Now let's address each part of the question:
a) To find the number of 18-34-year-olds who must be sampled to find an expected number of at least 25 who use an online tax program, we need to calculate the sample size using the formula for sample proportion:
Sample size = (Z^2 * p * (1-p)) / E^2
where:
- Z is the critical value for a desired level of confidence
- p is the estimated population proportion
- E is the desired margin of error (in this case, set to 0 because we want at least 25)
In this case, the estimated population proportion for 18-34-year-olds is 16%. We can convert it to a decimal by dividing it by 100: p = 0.16. Assuming Z = 1.96 for a 95% confidence level, the formula becomes:
Sample size = (1.96^2 * 0.16 * (1-0.16)) / 0^2
= (3.8416 * 0.1344) / 0
= undefined (because of division by zero)
However, since we want to find at least 25 individuals, we can increase the sample size until we reach that minimum threshold. Let's try increasing the sample size to 100:
Sample size = (1.96^2 * 0.16 * (1-0.16)) / (25/100)^2
= (3.8416 * 0.1344) / 0.0625
≈ 8.26
Hence, we would need to sample at least 9 individuals in the 18-34 age group to expect finding at least 25 who use an online tax program.
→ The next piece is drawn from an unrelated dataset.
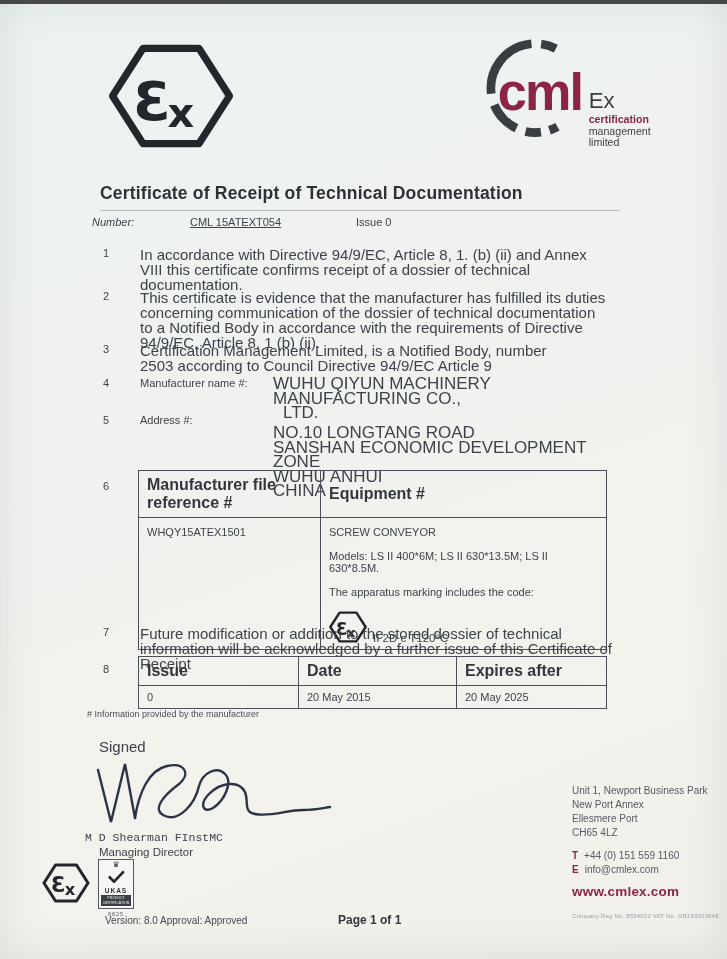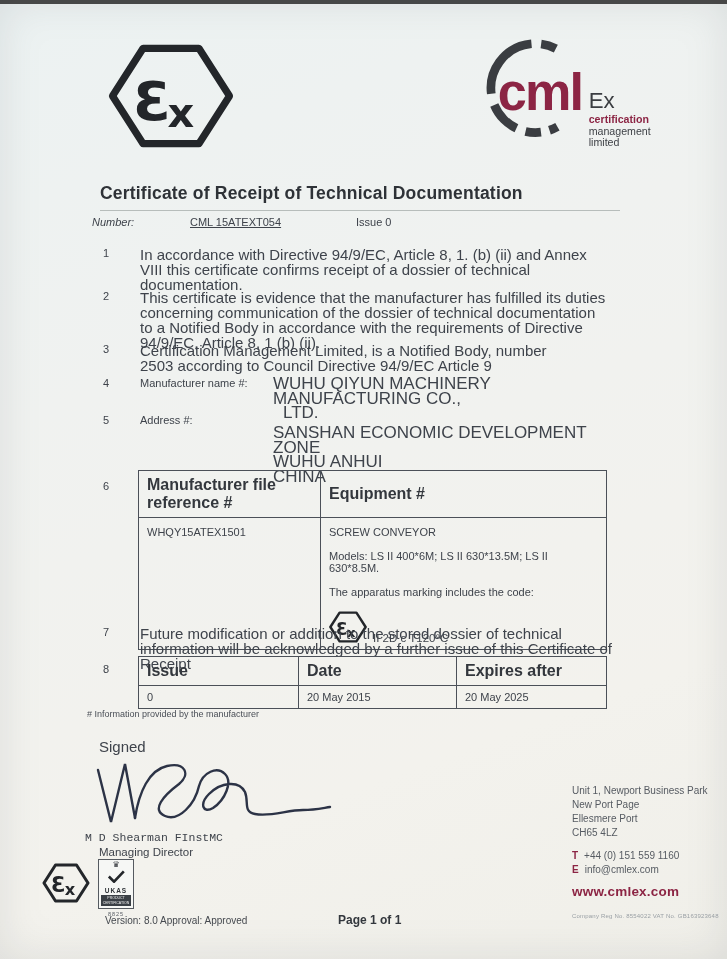"NO.10 LONGTANG ROAD" div { html: none -> <div>NO.10 LONGTANG ROAD</div> }
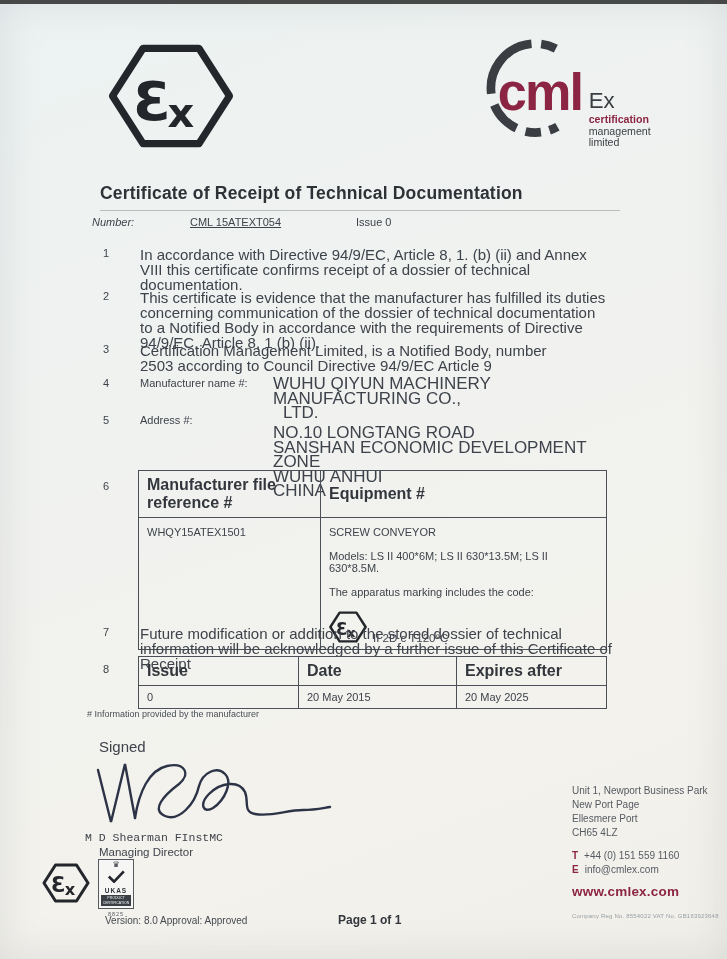"New Port Page" div { text: Page -> Annex }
b) The process for finding the sample size for the 35-44-year-old group is the same as in part (a). Using the same formula as above, we substitute p = 0.12 and repeat the steps to find the sample size. Assuming Z = 1.96 again, we can calculate:
Sample size = (1.96^2 * 0.12 * (1-0.12)) / (25/100)^2
= (3.8416 * 0.1056) / 0.0625
≈ 6.48
So, we would need to sample at least 7 individuals in the 35-44 age group to expect finding at least 25 who use an online tax program.
c) Similarly, for the 65+ age group, we can use the formula with p = 0.02 and repeat the steps:
Sample size = (1.96^2 * 0.02 * (1-0.02)) / (25/100)^2
= (3.8416 * 0.0196) / 0.0625
≈ 1.2
Here, we would need to sample at least 2 individuals in the 65+ age group to expect finding at least 25 who use an online tax program.
d) To calculate the standard deviation of the percentage who use an online tax program among 18-34-year-olds, we can use the formula for the sampling standard deviation:
Standard deviation = sqrt((p * (1-p)) / n)
where n is the sample size and p is the population proportion (0.16). The sample size is 9 (calculated in part (a)). Substituting these values into the formula:
Standard deviation = sqrt((0.16 * (1-0.16)) / 9)
= sqrt(0.1344 / 9)
≈ 0.124
Therefore, the standard deviation would be approximately 0.124 for the percentage of 18-34-year-olds who use an online tax program.
e) Similarly, for the 35-44 age group, we can use the same formula as in part (d) but with the sample size calculated in part (b) (7) and population proportion of 0.12. Substituting the values:
Standard deviation = sqrt((0.12 * (1-0.12)) / 7)
≈ 0.115
Thus, the standard deviation would be approximately 0.115 for the percentage of 35-44-year-olds who use an online tax program.
Remember that these calculations are based on the assumptions made earlier, and the sample sizes provided here are only estimates. Actual sampling and statistical analysis should take into account the desired level of confidence and other factors.